During the last week of training at the Seeing Eye School in Morristown, NJ, students do “freelance” work with their Seeing Eye dogs –- instructors expose teams to some of the specific things they’ll be facing once they return home. For my freelance trip with Whitney, Jim Kessler chauffeured us to Warren G. Harding Elementary School in Kenilworth, NJ. His daughter Emma was in third grade there, and his daughter Maeve was a first grader. The school visit taught me a lot about what to do when Whitney couldn’t sit still during a presentation, and the rides back and forth to the school taught me a lot about JimKessler, too.
Turns out Jim hasn’t always worked for the Seeing Eye — he’d worked for Lehman Brothers before it imploded, and then he worked at the Federal Reserve. “And I can tell you the very last day I ever went to work in Manhattan,” he told me. ”It was September 11, 2001.” He’d been contemplating a career change before then, and 911 cemented the decision.
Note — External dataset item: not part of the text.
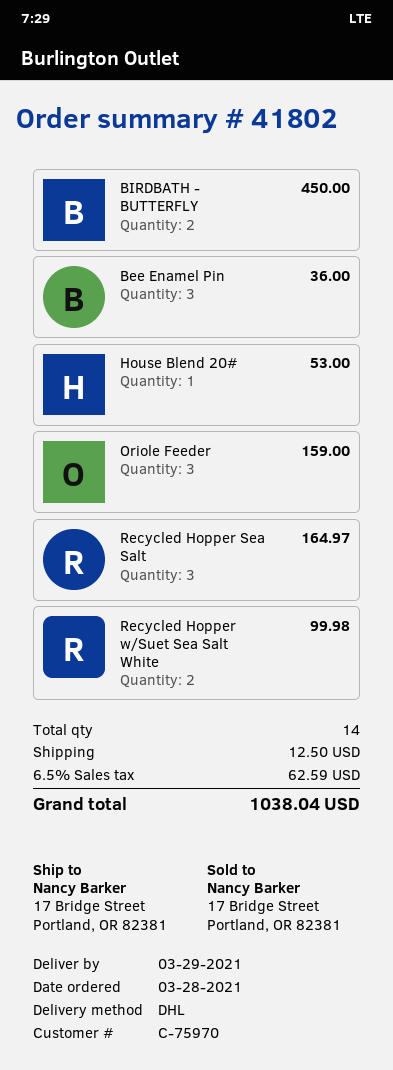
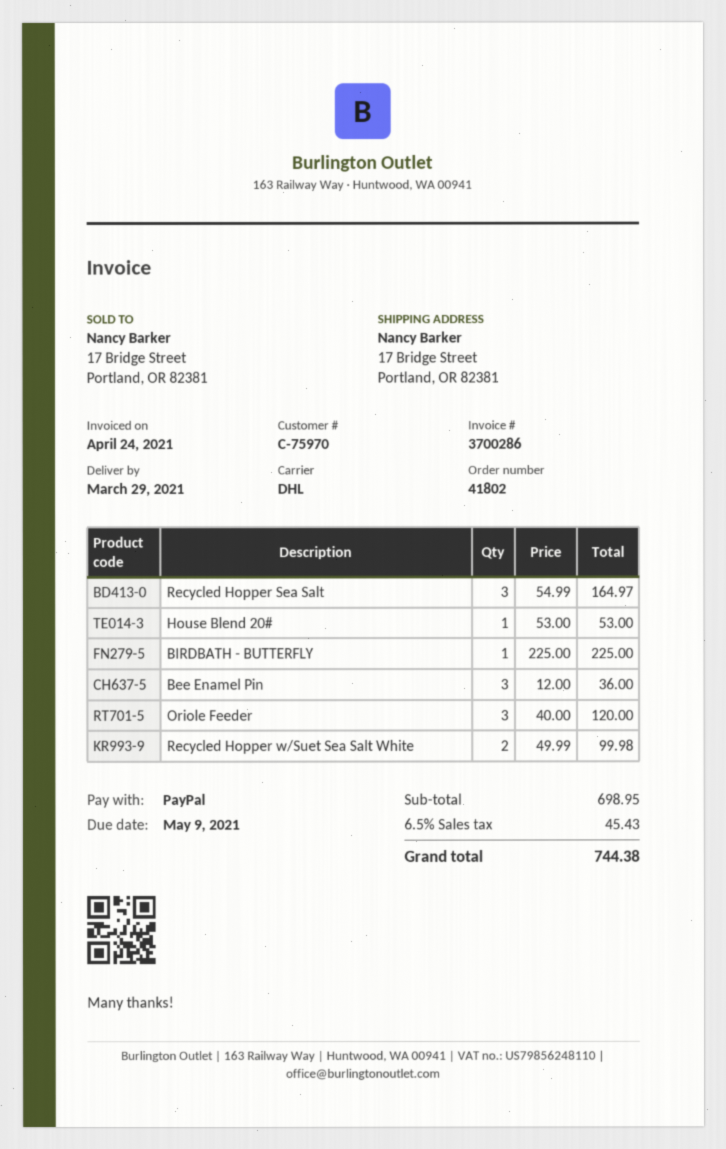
BIRDBATH - BUTTERFLY: 2 for 450.00 -> 1 for 225.00
Oriole Feeder: 3 for 159.00 -> 3 for 120.00
shipping: 12.50 -> none
tax: 6.5% = 62.59 -> 6.5% = 45.43
total: 1038.04 -> 744.38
An article I found later in the North Jersey Record
Explains:
The position requires a college degree, Kessler said. He worked for an investment bank and was considering a career change when the terrorist attacks on Sept. 11, 2001, made him switch jobs. Kessler said he chose this position because it combined his interests in teaching, working with dogs and helping people.
After passing a three-year apprenticeship, Jim became an instructor in 2004. He was promoted to Senior Manager of Instruction and Training in 2012 – we were the very first class he supervised. That North Jersey Record article reported that salaries start in the $40,000 range for those in the Seeing Eye’s three-year apprentice training program, and that the salary for full instructors ranges from $50,000 to $85,000. Odds are that Jim Kessler took a significant paycut to work for the Seeing Eye, but he doesn’t talk about that. He talks instead about his pride in the instructors here, his love for the dogs, and his family at home. Jim and his wife have three beautiful daughters, and it was a privilege to be with him and two of those daughters at their school back in 2012. I look forward to telling the undergraduates in that animal sciences class at University of Illinois all about Jim and his inspiring career change during my talk next week — and then playing with Hanni afterwards!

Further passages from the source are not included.